HDC Theory and Mathematics

The following sections cover the mathematics behind HDC for readers who want to understand why it works, not just how to use the library.

The vector space

A hypervector is an element of a vector space of dimension \(D\), where \(D\) is typically 1,000 to 50,000. PyHDC supports three specific spaces:

  • \(\mathbb{R}^D\) : real-valued (continuous) vectors (MAP_C, HRR, FHRR, VTB, MBAT)

  • \(\{0, 1\}^D\) : binary vectors (BSC, BSDC family, MAP_B)

  • \(\{-1, +1\}^D\) : bipolar vectors (MAP_I, MAP_C after quantisation)

Near-orthogonality and capacity

The central mathematical fact that makes HDC work is near-orthogonality of random vectors in high-dimensional spaces.

Theorem: Let \(\mathbf{u}\) and \(\mathbf{v}\) be drawn uniformly at random from the unit sphere in \(\mathbb{R}^D\). Then:

\[\mathbb{E}\!\left[\cos\theta(\mathbf{u},\mathbf{v})\right] = 0\]
\[\text{Var}\!\left[\cos\theta(\mathbf{u},\mathbf{v})\right] = \frac{1}{D}\]

As \(D \to \infty\), the standard deviation shrinks to zero. At \(D = 10{,}000\), \(\sigma \approx 0.01\), meaning that two random unit vectors have cosine similarity within ±0.03 of zero with 99.7% probability (three sigma).

This near-orthogonality gives a “vocabulary” of essentially distinct representations whose size grows combinatorially with \(D\). The capacity of an item memory (the number of distinct items that can be stored and correctly retrieved) is approximately:

\[C \approx O(N \times ln(M))\]

at a false-positive rate of about 1% (the exact value depends on the encoding family and similarity threshold). At \(D = 10{,}000\), this gives capacity of roughly 2,000 items.

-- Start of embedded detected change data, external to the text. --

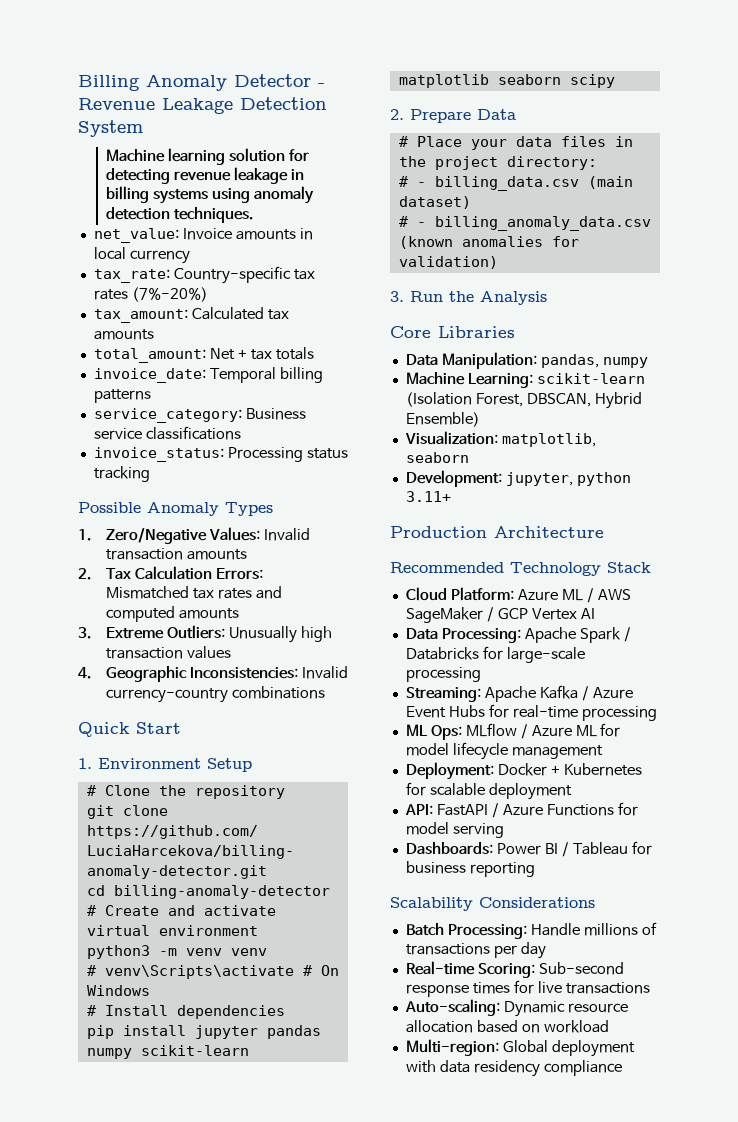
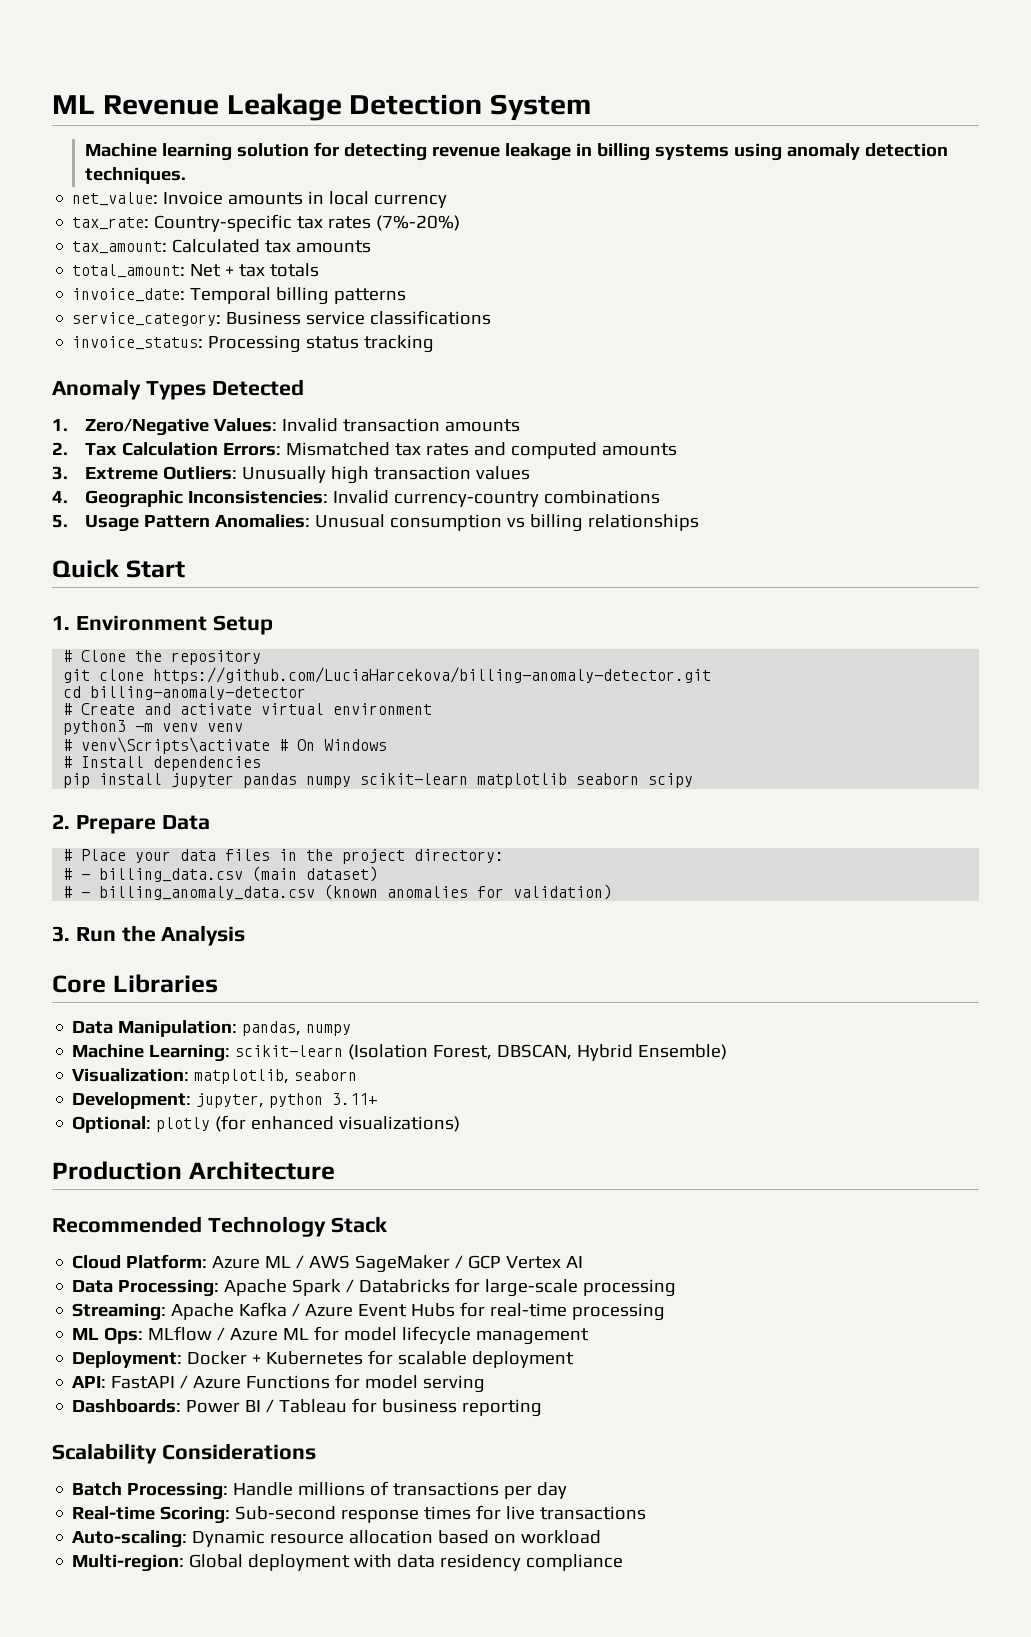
- Billing Anomaly Detector - Revenue Leakage Detection System
+ ML Revenue Leakage Detection System
- Possible Anomaly Types
+ Anomaly Types Detected
+ 5. Usage Pattern Anomalies: Unusual consumption vs billing relationships
+ Optional: plotly (for enhanced visualizations)

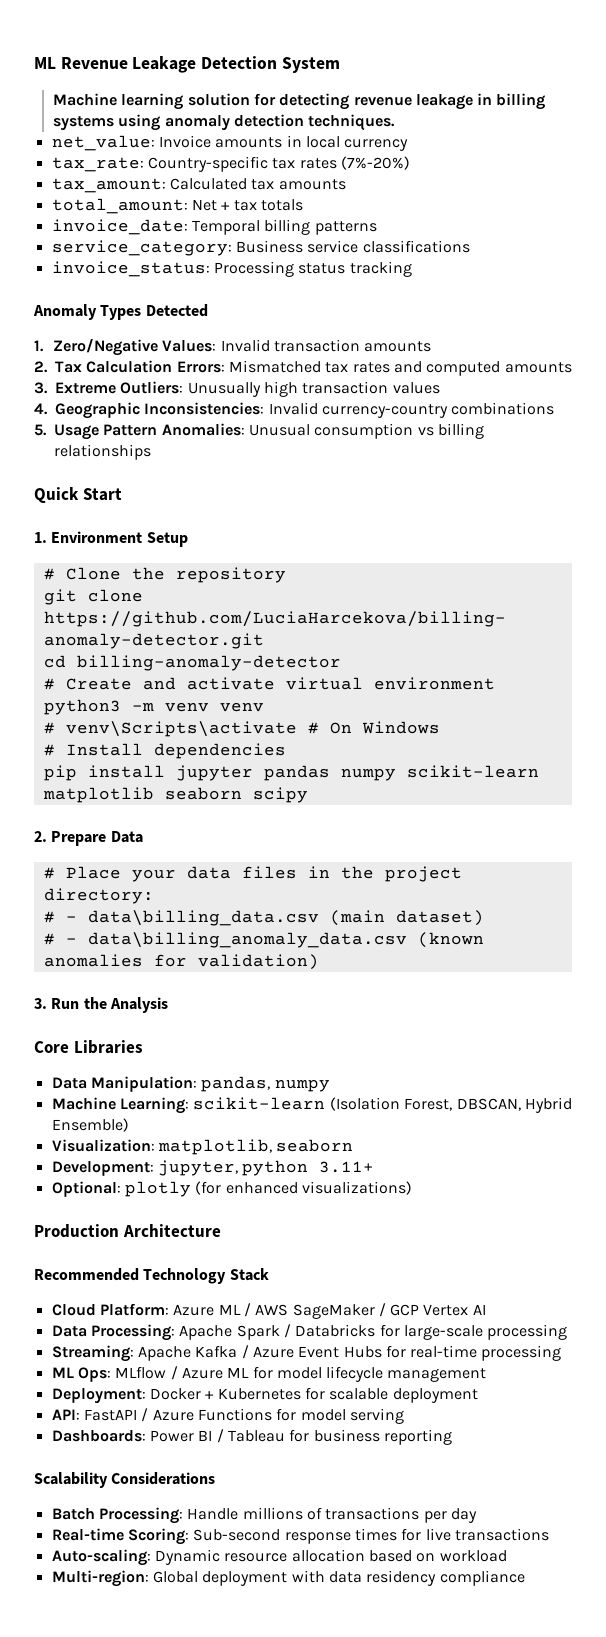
- # - billing_data.csv (main dataset)
+ # - data\billing_data.csv (main dataset)
- # - billing_anomaly_data.csv (known anomalies for validation)
+ # - data\billing_anomaly_data.csv (known anomalies for validation)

Bundling: algebraic requirements

A bundling operation \(\oplus : \mathbb{V}^n \to \mathbb{V}\) must satisfy:

  1. Similarity to inputs: \(\text{sim}(\mathbf{a} \oplus \mathbf{b},\, \mathbf{a}) \gg 0\)

  2. Commutativity: \(\mathbf{a} \oplus \mathbf{b} = \mathbf{b} \oplus \mathbf{a}\)

  3. Dissimilarity to non-inputs: \(\text{sim}(\mathbf{a} \oplus \mathbf{b},\, \mathbf{c}) \approx 0\) for random \(\mathbf{c}\) not involved in the bundle

The first property enables membership queries and the third property ensures that the bundle does not falsely match unrelated items.

In practice, bundling is lossy: the similarity to each component decreases as more components are added. For \(n\) equal-weight components bundled with addition, the expected similarity to each component is approximately \(1/\sqrt{n}\) (for normalised vectors).

Binding: algebraic requirements

A binding operation \(\otimes : \mathbb{V}^2 \to \mathbb{V}\) must satisfy:

  1. Dissimilarity to operands: \(\text{sim}(\mathbf{a} \otimes \mathbf{b},\, \mathbf{a}) \approx 0\)

  2. Approximate invertibility: there exists an unbinding operation \(\oslash\) such that \((\mathbf{a} \otimes \mathbf{b}) \oslash \mathbf{b} \approx \mathbf{a}\)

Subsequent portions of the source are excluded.